── RECORDS FOR THIS TASK ──
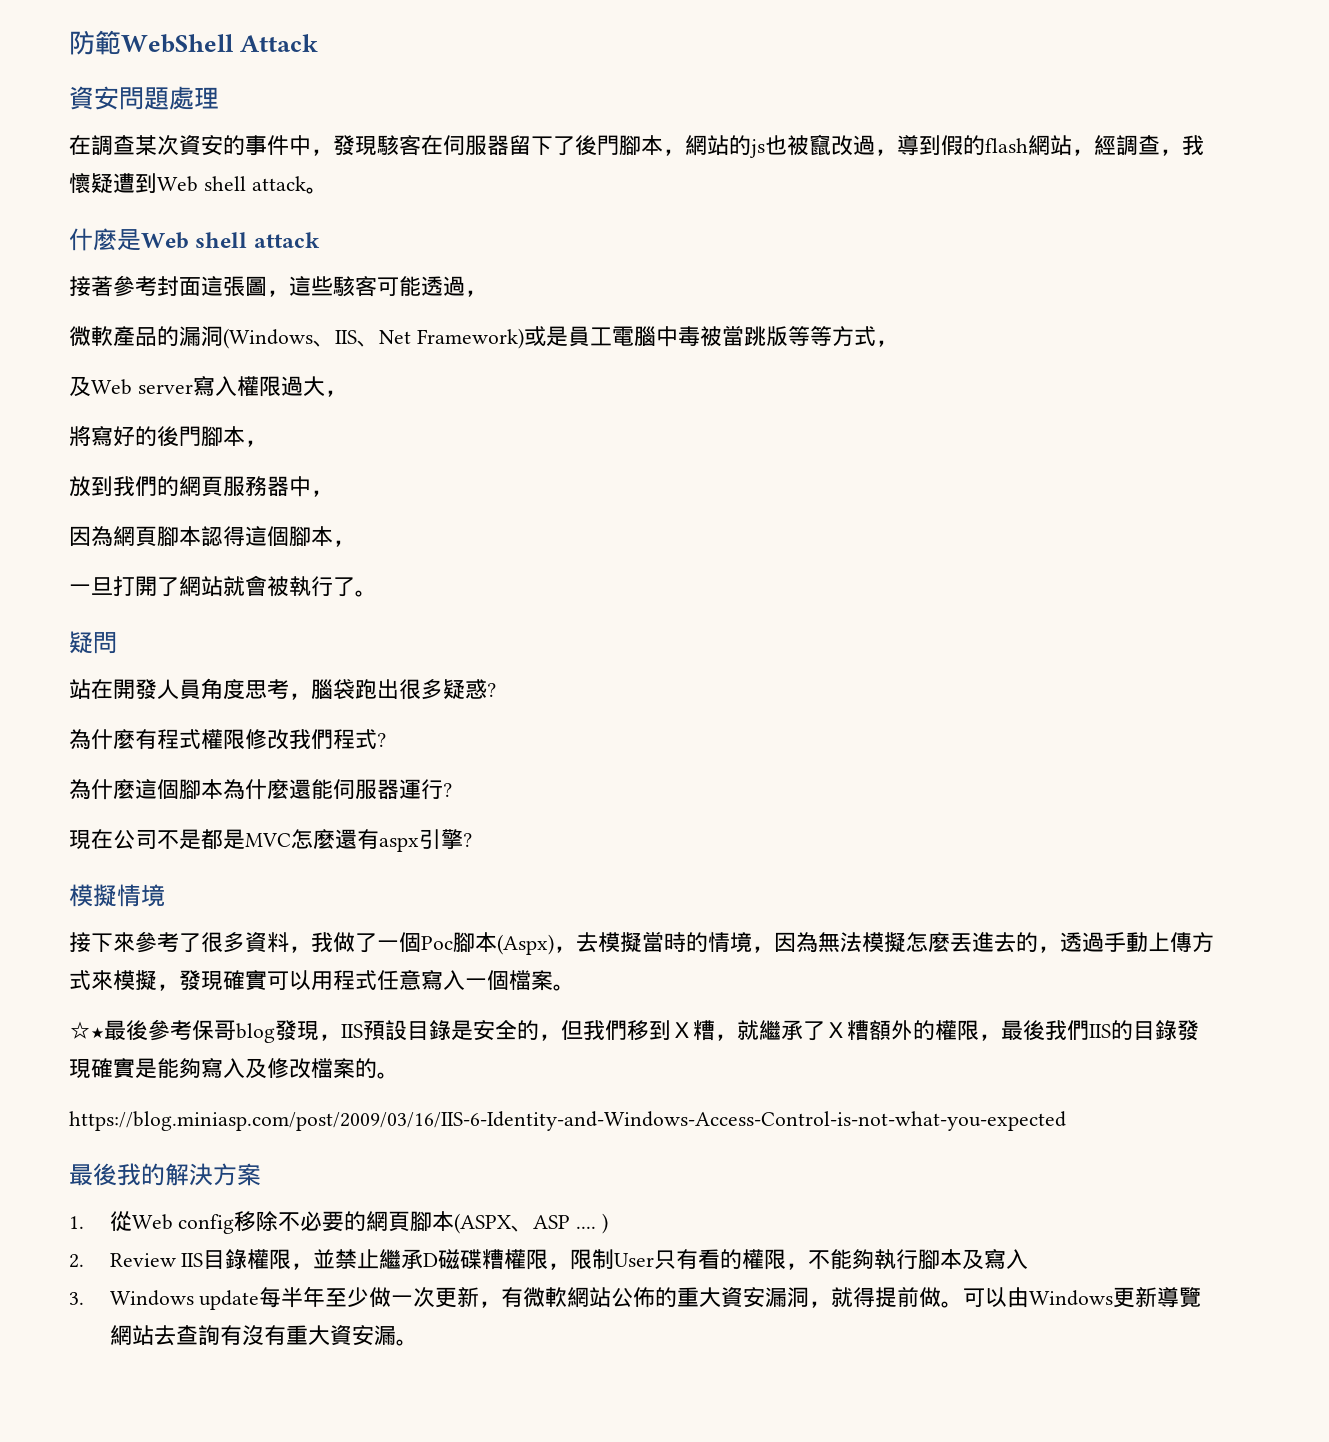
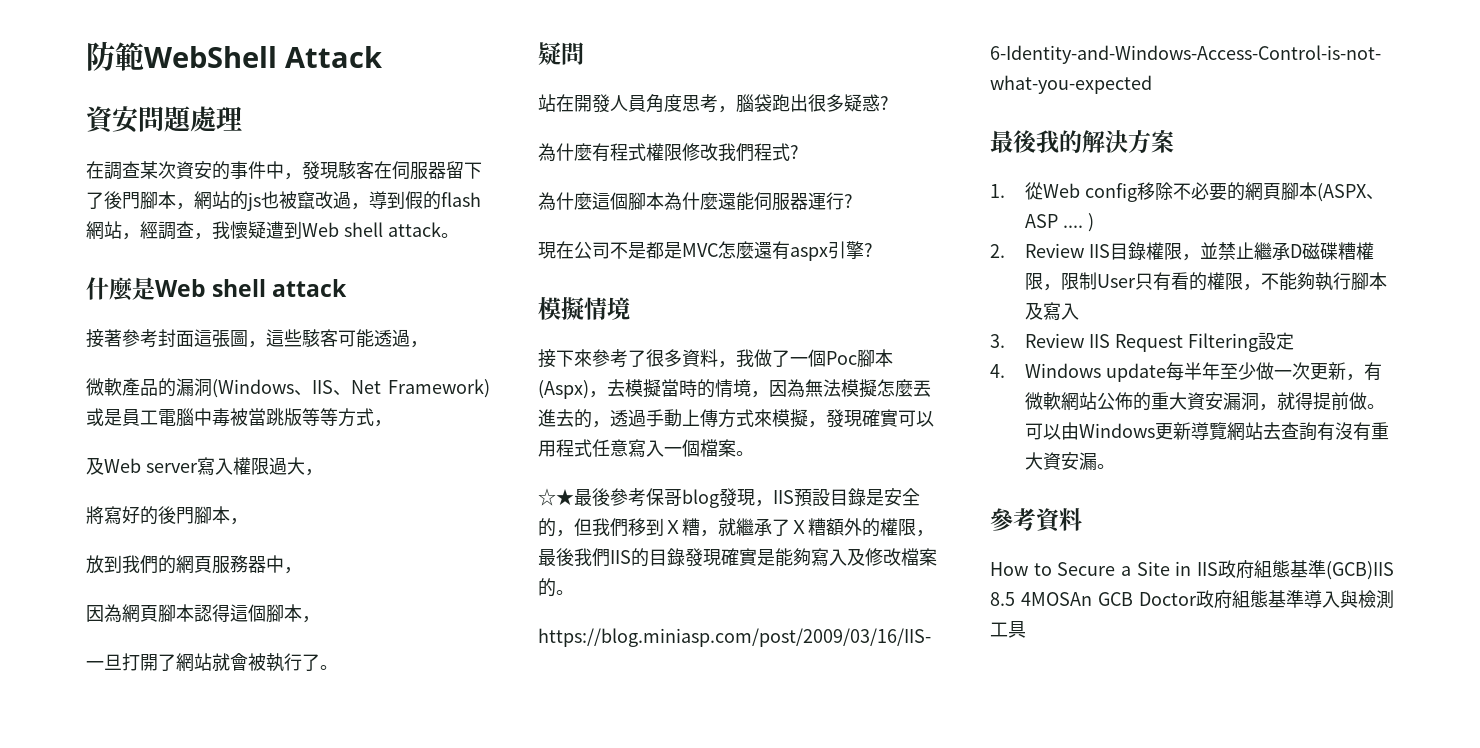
(84, 1298) none -> [1025,332,1294,352] [990,364,1005,378] Review IIS Request Filtering設定 // 4.
(418, 1342) none -> [990,508,1082,533] [990,560,1394,580] [990,590,1394,609] [990,621,1026,638] // 參考資料 // How to Secure a Site in IIS政府組態基準(GCB)IIS 8.5 4MOSAn GCB Doctor政府組態基準導入與檢測工具

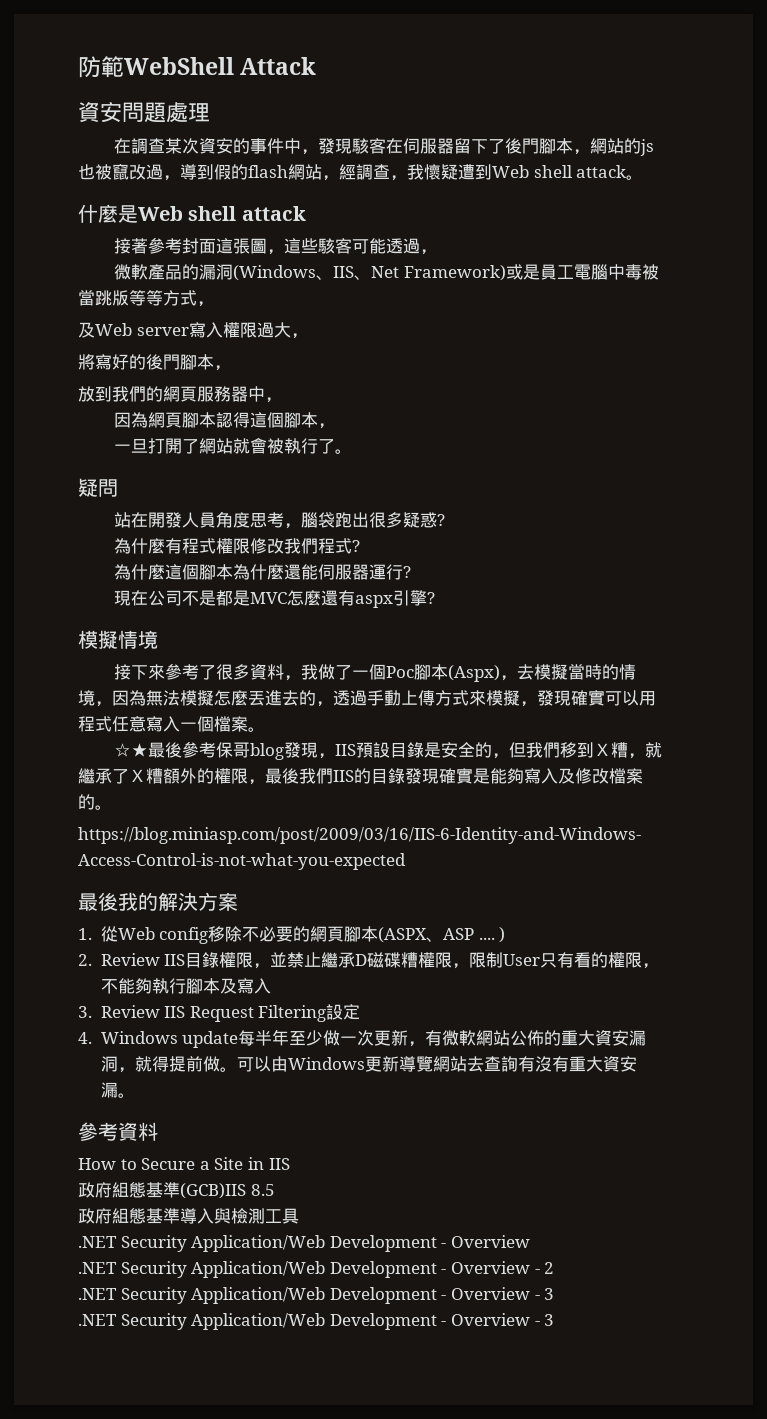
(1218, 569) none -> (290, 1164) //
[1021,592,1197,606] 4MOSAn GCB Doctor -> (275, 1190) //
(1026, 629) none -> [78,1235,530,1252] [78,1261,555,1278] [78,1287,555,1304] [78,1313,555,1330] // .NET Security Application/Web Development - Overview // .NET Security Application/Web Development - Overview - 2 // .NET Security Application/Web Development - Overview - 3 // .NET Security Application/Web Development - Overview - 3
───
ACTIVITY:
Your copy should match the records word for word, with the pictures removed.

SOLUTION BELOW:
(84, 1298) none -> [1025,332,1294,352] [990,364,1005,378] Review IIS Request Filtering設定 // 4.
(418, 1342) none -> [990,508,1082,533] [990,560,1394,580] [990,590,1394,609] [990,621,1026,638] // 參考資料 // How to Secure a Site in IIS政府組態基準(GCB)IIS 8.5 4MOSAn GCB Doctor政府組態基準導入與檢測工具

(1218, 569) none -> (290, 1164) //
[1021,592,1197,606] 4MOSAn GCB Doctor -> (275, 1190) //
(1026, 629) none -> [78,1235,530,1252] [78,1261,555,1278] [78,1287,555,1304] [78,1313,555,1330] // .NET Security Application/Web Development - Overview // .NET Security Application/Web Development - Overview - 2 // .NET Security Application/Web Development - Overview - 3 // .NET Security Application/Web Development - Overview - 3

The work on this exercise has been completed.